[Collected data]
┌──

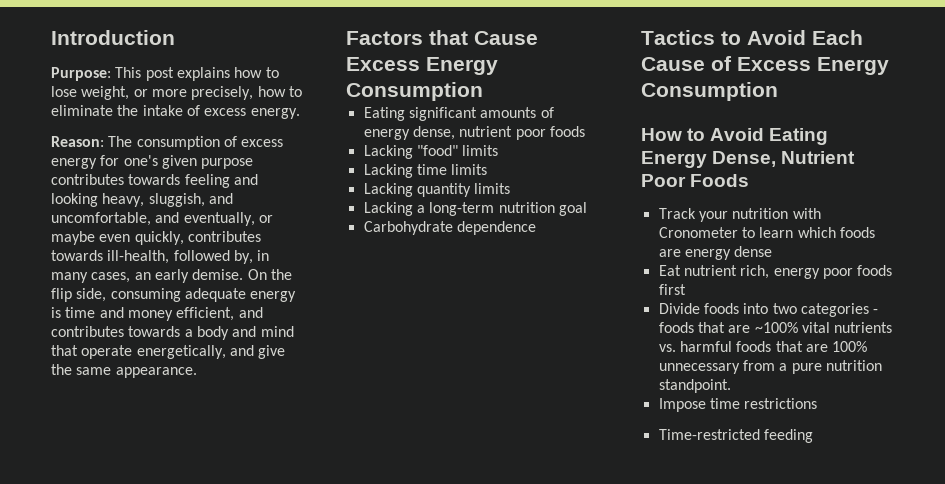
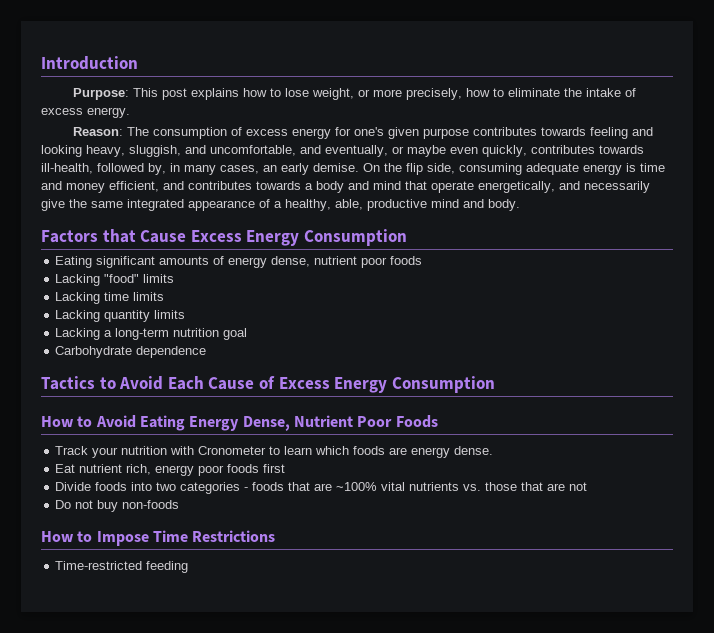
(254, 350) none -> [584,181,650,193] necessarily
[115,367,197,378] appearance. -> [127,199,520,211] integrated appearance of a healthy, able, productive mind and body.
[734,246,773,257] dense -> [454,446,494,455] dense.
[679,341,868,352] [658,360,882,374] [658,379,731,393] [658,398,818,412] harmful foods that are 100% unnecessary from a pure nutrition standpoint. // Impose time restrictions -> [485,482,588,491] [55,500,180,512] [41,530,276,546] those that are not // Do not buy non-foods // How to Impose Time Restrictions

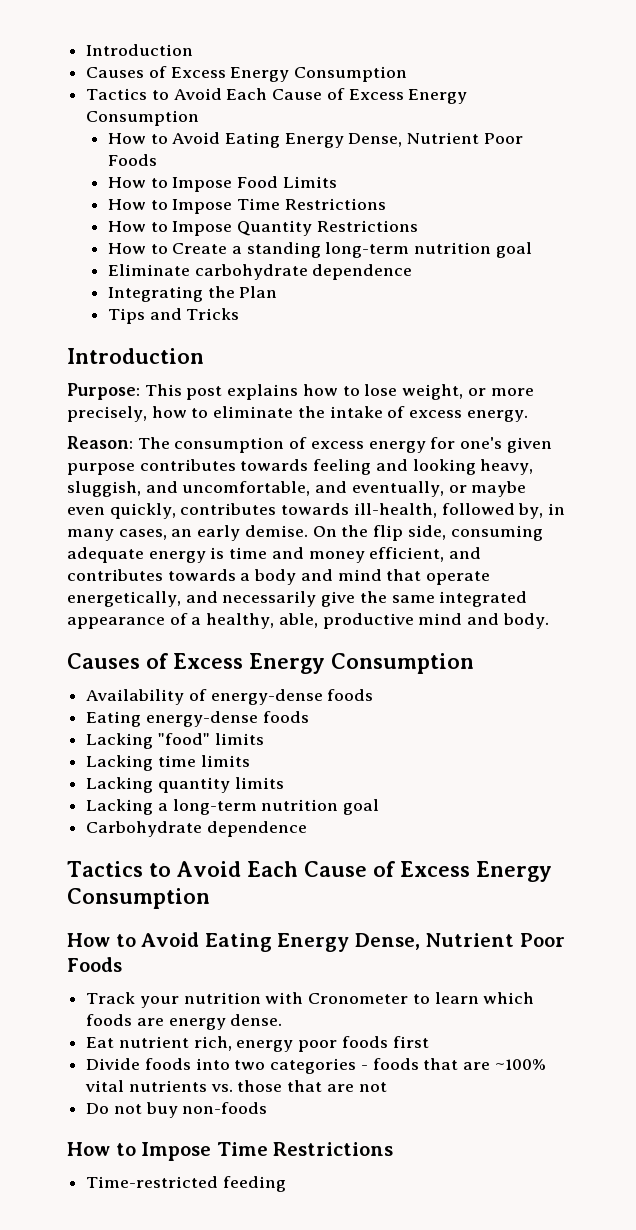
[41,56,138,70] Introduction -> [86,44,194,56] [86,66,408,82] [86,88,468,104] [86,110,200,126] [107,132,523,148] [107,154,157,166] [107,176,337,192] [107,198,386,214] [107,220,418,236] [107,242,532,258] [107,264,413,280] [107,286,278,302] [107,308,240,324] [67,348,204,364] Introduction // Causes of Excess Energy Consumption // Tactics to Avoid Each Cause of Excess Energy Consumption // How to Avoid Eating Energy Dense, Nutrient Poor Foods // How to Impose Food Limits // How to Impose Time Restrictions // How to Impose Quantity Restrictions // How to Create a standing long-term nutrition goal // Eliminate carbohydrate dependence // Integrating the Plan // Tips and Tricks // Introduction
[41,229,407,246] [55,256,388,268] Factors that Cause Excess Energy Consumption // Eating significant amounts of energy dense, nutrient poor -> [67,653,474,674] [86,689,374,705] [86,711,258,727] Causes of Excess Energy Consumption // Availability of energy-dense foods // Eating energy-dense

└──

All records must be output exactly as they are, except for the pictures, which are left out.

(254, 350) none -> [584,181,650,193] necessarily
[115,367,197,378] appearance. -> [127,199,520,211] integrated appearance of a healthy, able, productive mind and body.
[734,246,773,257] dense -> [454,446,494,455] dense.
[679,341,868,352] [658,360,882,374] [658,379,731,393] [658,398,818,412] harmful foods that are 100% unnecessary from a pure nutrition standpoint. // Impose time restrictions -> [485,482,588,491] [55,500,180,512] [41,530,276,546] those that are not // Do not buy non-foods // How to Impose Time Restrictions

[41,56,138,70] Introduction -> [86,44,194,56] [86,66,408,82] [86,88,468,104] [86,110,200,126] [107,132,523,148] [107,154,157,166] [107,176,337,192] [107,198,386,214] [107,220,418,236] [107,242,532,258] [107,264,413,280] [107,286,278,302] [107,308,240,324] [67,348,204,364] Introduction // Causes of Excess Energy Consumption // Tactics to Avoid Each Cause of Excess Energy Consumption // How to Avoid Eating Energy Dense, Nutrient Poor Foods // How to Impose Food Limits // How to Impose Time Restrictions // How to Impose Quantity Restrictions // How to Create a standing long-term nutrition goal // Eliminate carbohydrate dependence // Integrating the Plan // Tips and Tricks // Introduction
[41,229,407,246] [55,256,388,268] Factors that Cause Excess Energy Consumption // Eating significant amounts of energy dense, nutrient poor -> [67,653,474,674] [86,689,374,705] [86,711,258,727] Causes of Excess Energy Consumption // Availability of energy-dense foods // Eating energy-dense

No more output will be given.